Come i gigli nei campi (moralismi)

Ritorno con un tuffo al cuore. Il 28 settembre del 1978 moriva, dopo soli 32 giorni di pontifucato, Papa Giovanni Paolo I, al secolo Albino Luciani. Sulla sua morte repentina si è scritto molto. E qualche ombra aleggia ancora. Meno si è scritto sulla sua vita, che è stata senz'altro più importante. O almeno ha avuto meno rilievo.
Tra i pochi temi che Papa Luciani riuscì a toccare c'è ne uno in specie che rimbalza poco tra banchi di chiesa e adunate di piazza: la proprietà (scrivo, tra l'altro, mentre il buon cattolico Mastella difende la "povera" classe media - quale? chi? -.dalle novità fiscali della Finanziaria 2007).
Nell'ultimo giorno della sua vita, in udienza generale, citando un passo dell'enciclica Popolorum progressio di Paolo VI, Giovanni Paolo I ricordava che non c'è carità senza giustizia e che « la proprietà privata non costituisce per alcuno un diritto incondizionato e assoluto.

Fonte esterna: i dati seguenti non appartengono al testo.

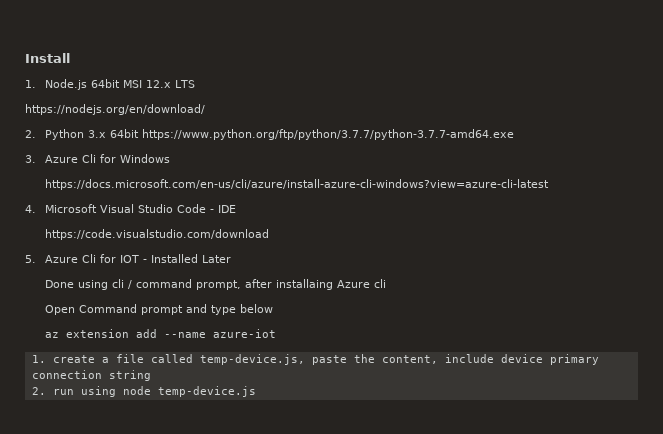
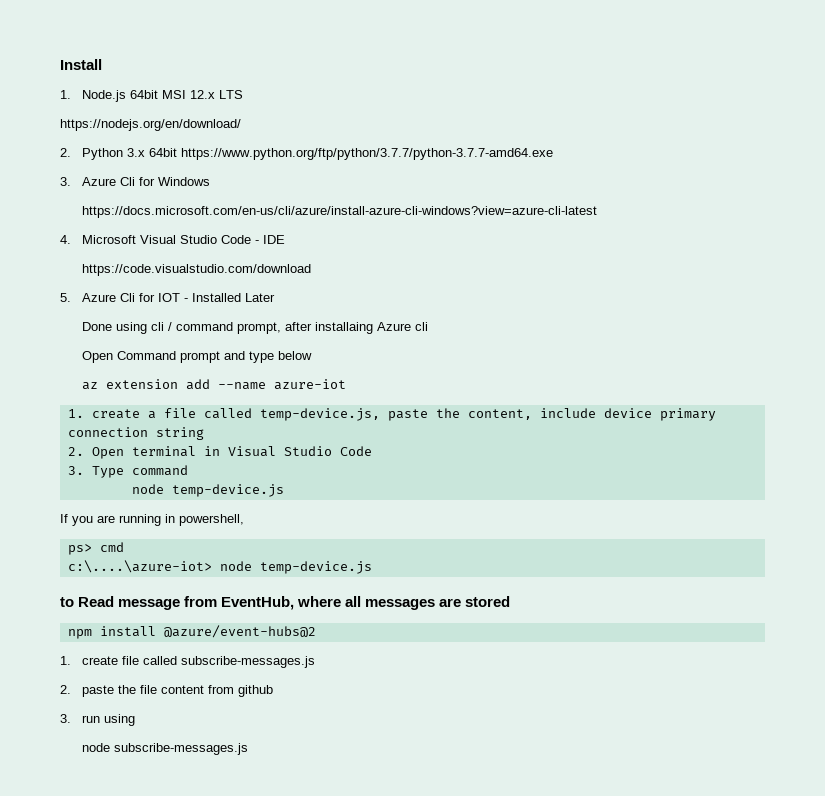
(46, 391) none -> [91,446,372,459] [67,465,188,478] [131,484,284,497] [60,514,244,526] [67,542,124,555] [67,560,372,574] [60,596,511,610] [67,625,316,639] [60,656,316,668] [60,685,274,697] [60,714,71,723] Open terminal in Visual Studio Code // 3. Type command // node temp-device.js // If you are running in powershell, // ps> cmd // c:\....\azure-iot> node temp-device.js // to Read message from EventHub, where all messages are stored // npm install @azure/event-hubs@2 // 1. create file called subscribe-messages.js // 2. paste the file content from github // 3.
[122,386,256,397] node temp-device.js -> [82,743,249,755] // node subscribe-messages.js

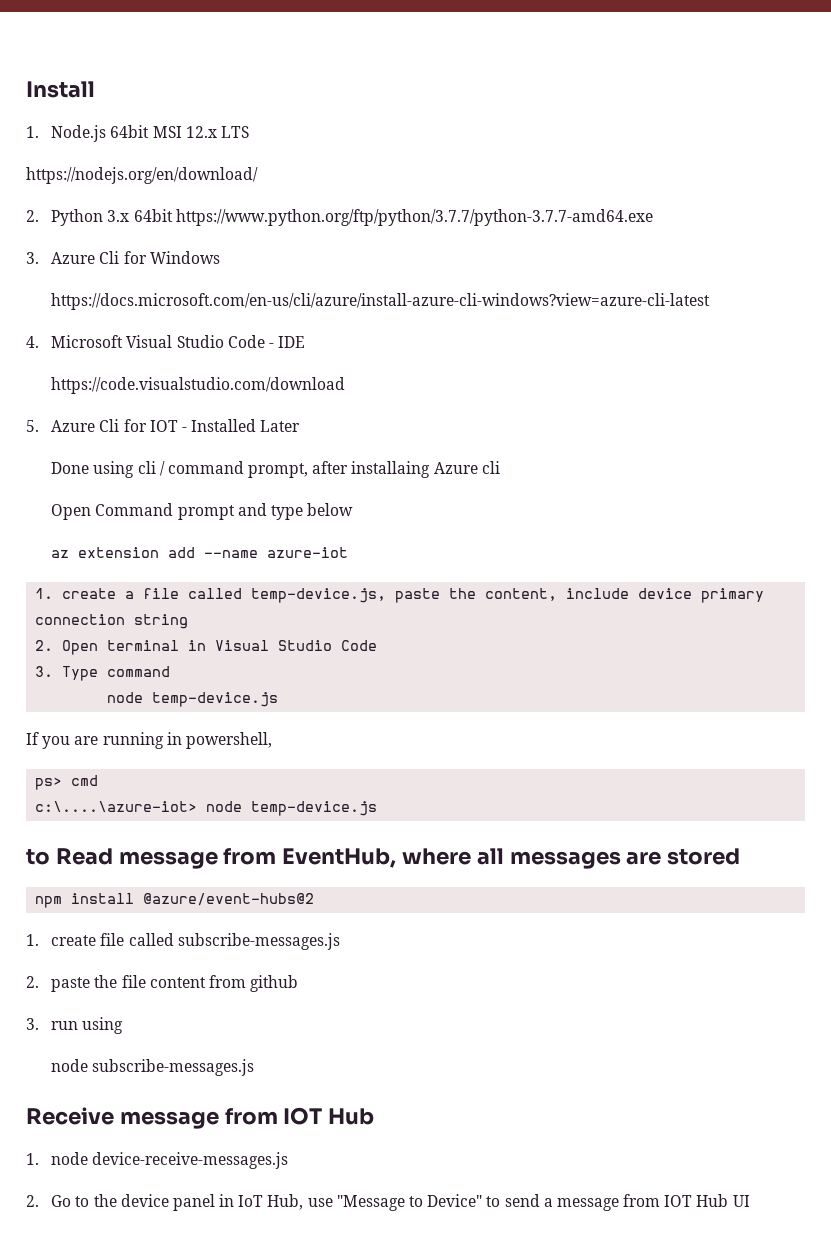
(249, 749) none -> [26,1107,375,1129] [26,1152,289,1169] [26,1194,750,1211] // Receive message from IOT Hub // 1. node device-receive-messages.js // 2. Go to the device panel in IoT Hub, use "Message to Device" to send a message from IOT Hub UI

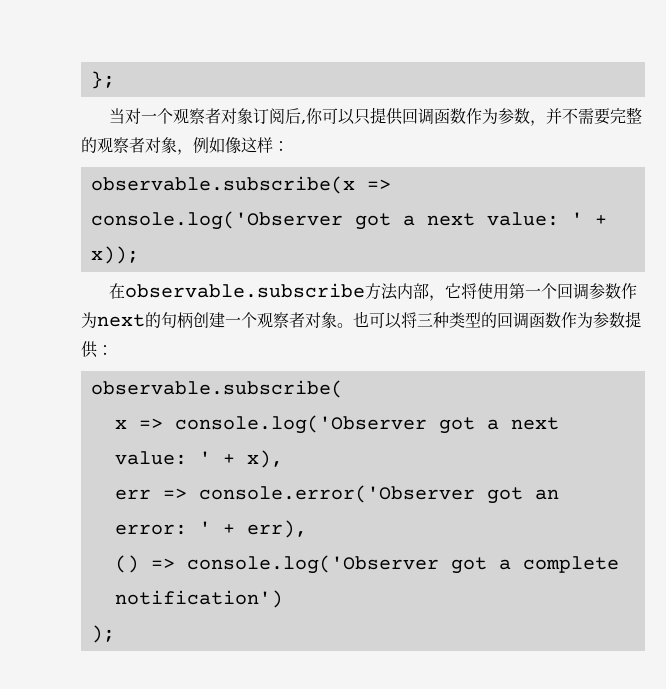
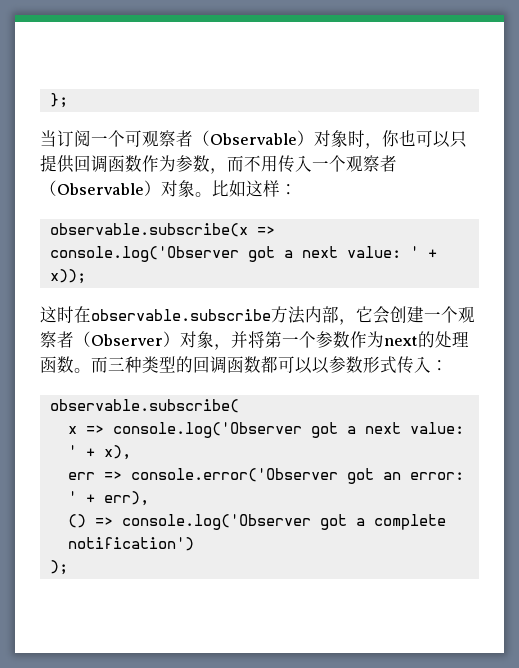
[124,108,323,125] 对一个观察者对象订阅后,你 -> [57,130,416,149] 订阅一个可观察者（Observable）对象时，你也
[545,107,642,125] [81,137,241,155] 并不需要完整的观察者对象，例如像 -> [227,155,397,173] [40,180,246,197] 而不用传入一个观察者（Observable）对象。比如
(139, 255) none -> [40,306,74,323] 这时
[460,283,637,300] [81,311,417,329] 将使用第一个回调参数作为next的句柄创建一个观察者对象。也可以将 -> [373,306,475,324] [40,331,469,350] [40,356,108,373] 会创建一个观察者（Observer）对象，并将第一个参数作为next的处理函数。而
[561,311,641,328] [81,341,98,358] 作为参数提供 -> [261,356,431,374] 都可以以参数形式传入

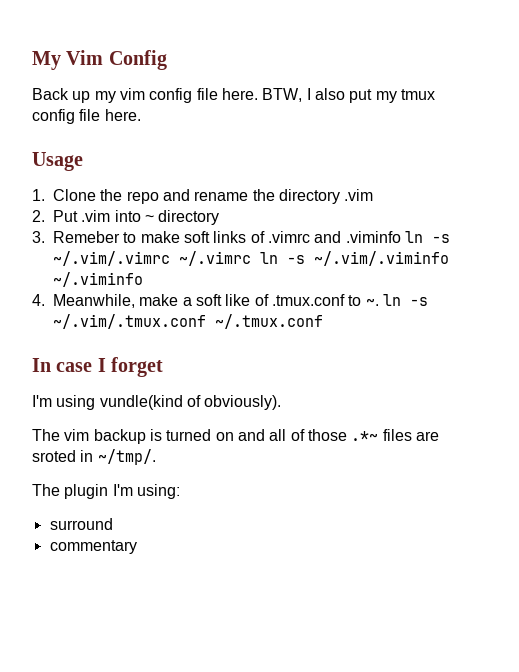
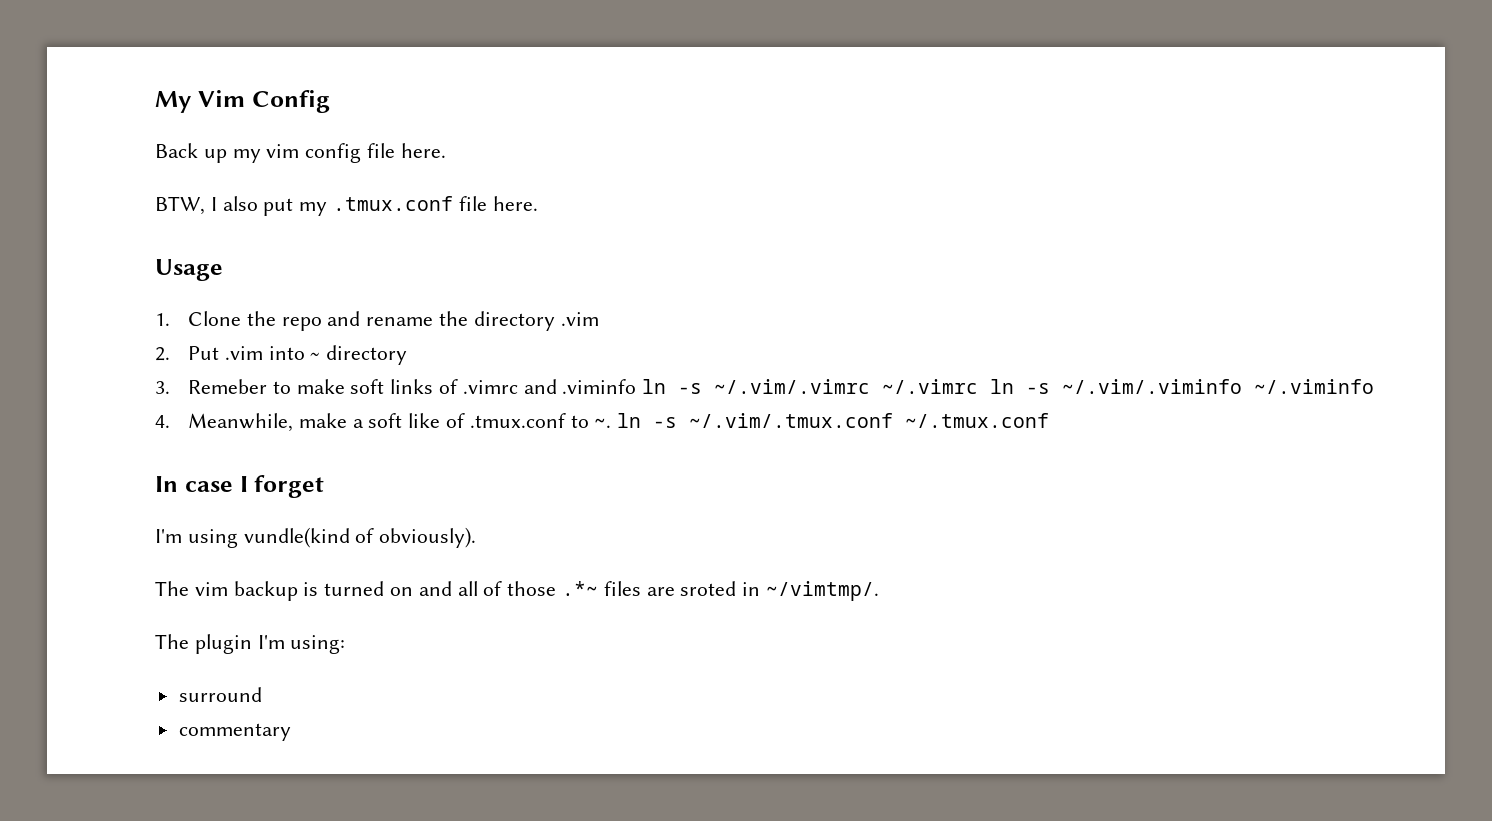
(258, 94) none -> (446, 150) //
[400,89,435,100] [32,109,75,124] tmux config -> [333,196,454,211] .tmux.conf
[97,449,156,465] ~/tmp/. -> [766,581,880,601] ~/vimtmp/.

Nessuno è autorizzato a riservare a suo uso esclusivo ciò che supera il suo bisogno, quando gli altri mancano del necessario». Aggiungo che in un brevissimo scorcio di un documentario più volte replicato negli ultimi anni sulla sua vita, si coglie - salvo mia allucinazione - un parlato del Papa in un momento non ufficiale (probailmente a margine di quella stessa udienza) dice qualcosa del tipo: "Bisogna che il Papa si occupi della questione della proprietà nella Chiesa"...
Torneremo su questo tema. Per oggi solo un caro ricordo.

(foto by rockit)

1 commento:

dparlavecchio ha detto...

Per similitudine la proprietà è come la salute.
Temi importanti .. per questo STRISCIATI dal dibattito politico e affrontati dalla società civile solo quando si arriva all'esasperazione.
Ti lasciano il segno solo quando hai capito come funziona e le conseguenze.

La proprietà è un'opportunità altrimenti è una condanna (sia per chi ne ha tanta sia per chi ne ha poca).

Rimango in attesa di tornare sul tema.